"Les gens oublient parfois que la forêt est un organisme vivant. Ils font des gestes qui semblent anodins, mais qui ont des conséquences sur la nature. Ils agissent ainsi par ignorance, pas par mauvaise conscience", affirme Jeff Thuot, membre de Sans Trace Canada, un organisme qui vise à sensibiliser les adeptes du plein air quant à leur impact sur la nature. Guide de plein air chevronné – il a 30 ans d’expérience derrière l’anorak -, il était de passage à la boutique La Cordée le 28 septembre dernier pour donner un atelier sur les principes prônés par Sans Trace. En voici un aperçu.
GÉRER SES ORDURES
"La gestion des déchets, c’est l’aspect le plus difficile lorsque l’on part en excursion de plein air, soutient Thuot. Cela nécessite beaucoup d’organisation. Il faut planifier les repas à l’avance pour faire le moins de déchets possible, et les ordures inévitables, on les met dans des sacs Ziploc." Pas question, donc, de jeter quoi que ce soit dans la nature, aliments biodégradables inclus. "La nourriture attire les animaux. Non seulement ça déstabilise leur environnement naturel, mais ils ne sont pas faits pour la manger.
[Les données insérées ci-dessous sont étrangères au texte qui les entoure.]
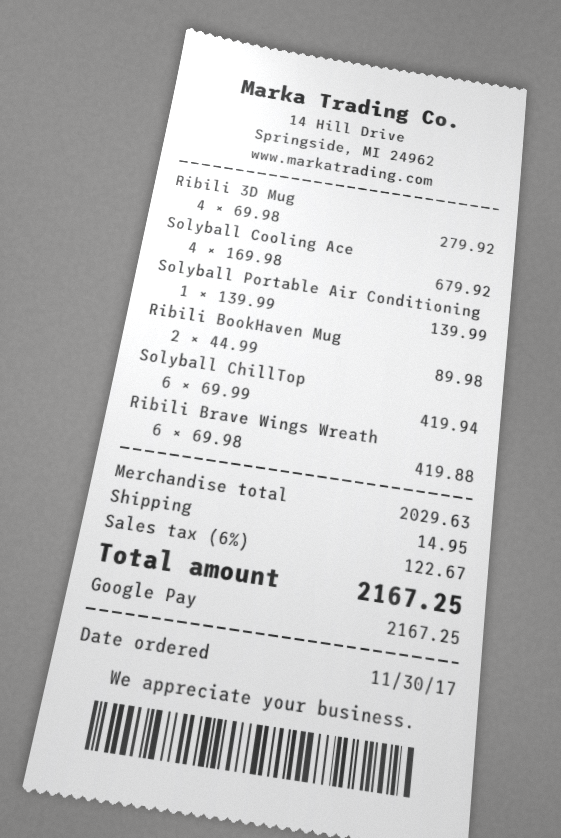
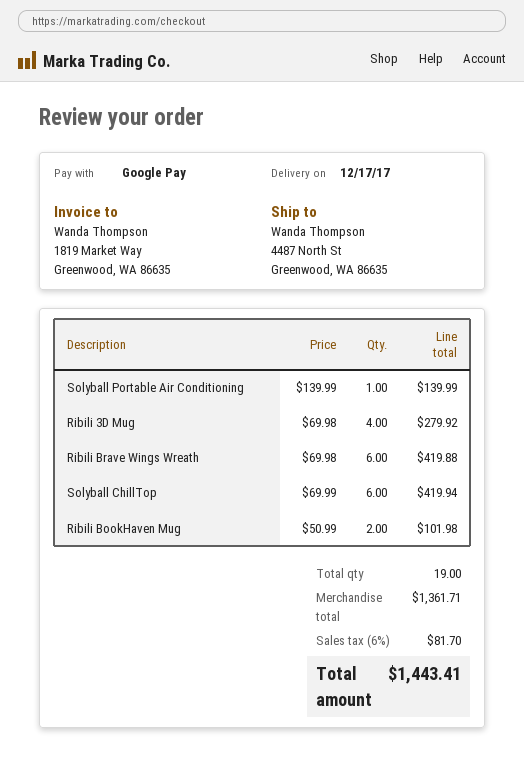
Solyball Cooling Ace: 4 x 169.98 = 679.92 -> none
Ribili BookHaven Mug: 2 x 44.99 = 89.98 -> 2 x 50.99 = 101.98
subtotal: 2029.63 -> 1361.71
shipping: 14.95 -> none
tax: 6% = 122.67 -> 6% = 81.70
total: 2167.25 -> 1443.41

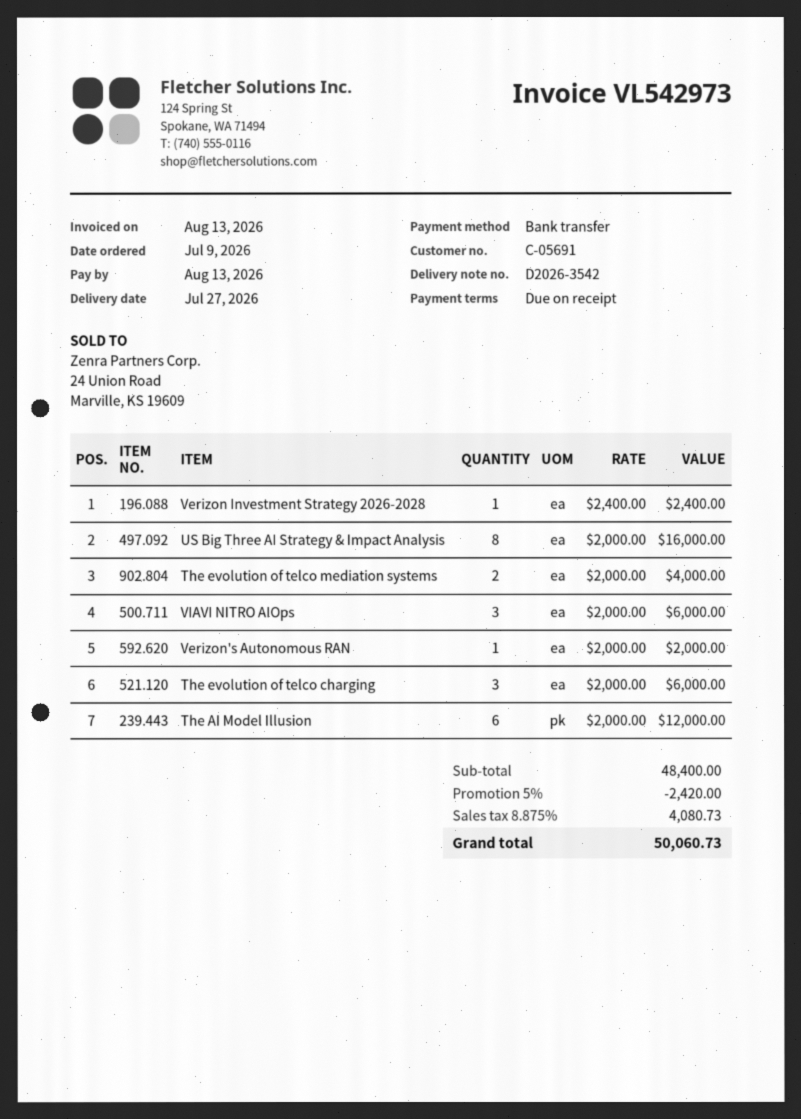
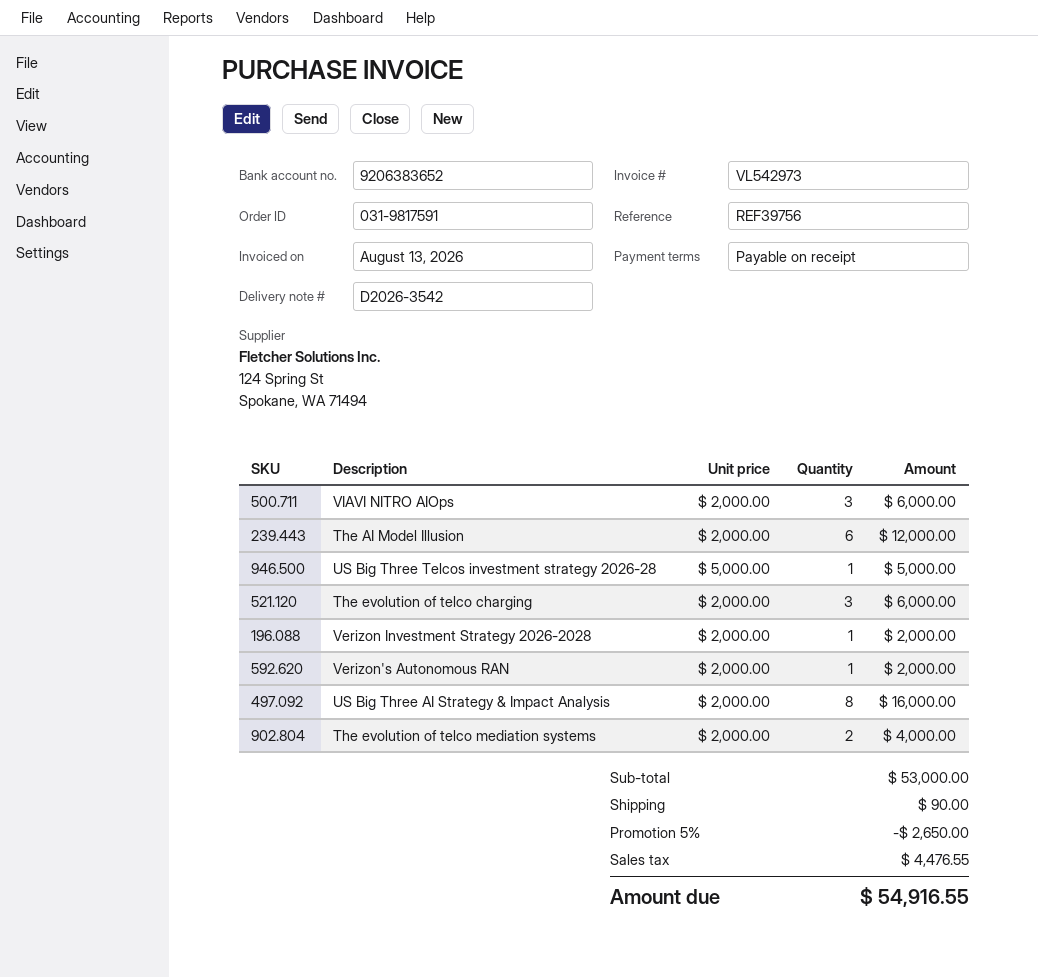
Verizon Investment Strategy 2026-2028: 1 x 2400.00 = 2400.00 -> 1 x 2000.00 = 2000.00
US Big Three Telcos investment strategy 2026-28: none -> 1 x 5000.00 = 5000.00
subtotal: 48400.00 -> 53000.00
discount: 5% = 2420.00 -> 5% = 2650.00
shipping: none -> 90.00
tax: 4080.73 -> 4476.55
total: 50060.73 -> 54916.55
Ça peut les rendre malades." Faites donc gaffe aux restes de table, notamment lorsque vous lavez la vaisselle. Ne la lavez pas n’importe où, surtout pas dans un cours d’eau. Et ce, même si vous utilisez du liquide à vaisselle bio. Le savon est un dégraisseur, ce qui peut être nocif notamment pour les canards, qui ont besoin de leur huile naturelle pour se protéger du froid. Jeff Thuot suggère plutôt de transporter l’eau souillée de la vaisselle à 70 mètres de tout cours d’eau. Et puisque l’on parle de vaisselle, assurez-vous d’en utiliser pour manger vos hot-dogs. Ça vous évitera de laisser tomber des miettes. Si vous vous gavez de saucisses aux ingrédients douteux, c’est votre problème, pas celui des bêtes sauvages.
LE DROIT CHEMIN
Selon Jeff Thuot, il est primordial que tout adepte de plein air soit conscient des surfaces durables qui l’entourent. Le mieux, c’est d’utiliser les dalles rocheuses, le gravier, l’herbe sèche, la neige et, surtout, les sentiers existants. "Beaucoup de gens aiment sortir des sentiers battus, soit pour prendre des raccourcis, soit pour camper à l’écart des autres, dit-il. C’est un problème, ça met en danger des centaines d’organismes vivants qui se trouvent au sol." En fait, la seule bonne raison de vous écarter du droit chemin, c’est pour vos envies naturelles. Avouons-le, il est moins intimidant de s’accroupir sous le regard d’un orignal que sous ceux des autres randonneurs. Évacuez le tout dans un trou, que vous recouvrirez de terre et de matières organiques telles que des feuilles mortes et des brindilles. Qu’en est-il du papier hygiénique? Mieux vaut utiliser du papier naturel: des pierres ou des feuilles. Si vous craignez de vous érafler, vous devrez trimballer votre papier souillé dans votre baluchon. À vous de choisir.
AU FEU!
Bien des gens ne peuvent s’imaginer partir en excursion dans le bois sans faire de feu. Si vous êtes de ceux-là, assurez-vous de l’allumer là où c’est permis. Si vous êtes en kayak de mer et que vous faites une halte sur le rivage pour la nuit, Jeff Thuot vous conseille de faire votre feu dans la partie inondable de la plage. "Elle est toujours remise à jour par la marée, qui se charge de ramener les bactéries et les enzymes nécessaires à l’écosystème." Dans tous les cas, ne jouez surtout pas les bûcherons. Utilisez plutôt les branches mortes qui traînent au sol. Au dire de l’expert, celles-ci ne devraient jamais dépasser la grosseur de votre poignet. De cette façon, le feu ne risque pas de s’éterniser et d’être laissé à lui-même lorsque vous quitterez les lieux. Un feu de forêt est si vite arrivé. Si vous croyez qu’il s’agirait d’une manière très efficace de faire disparaître vos traces, vous avez tout à fait raison. Mais de grâce, tracez-vous des limites!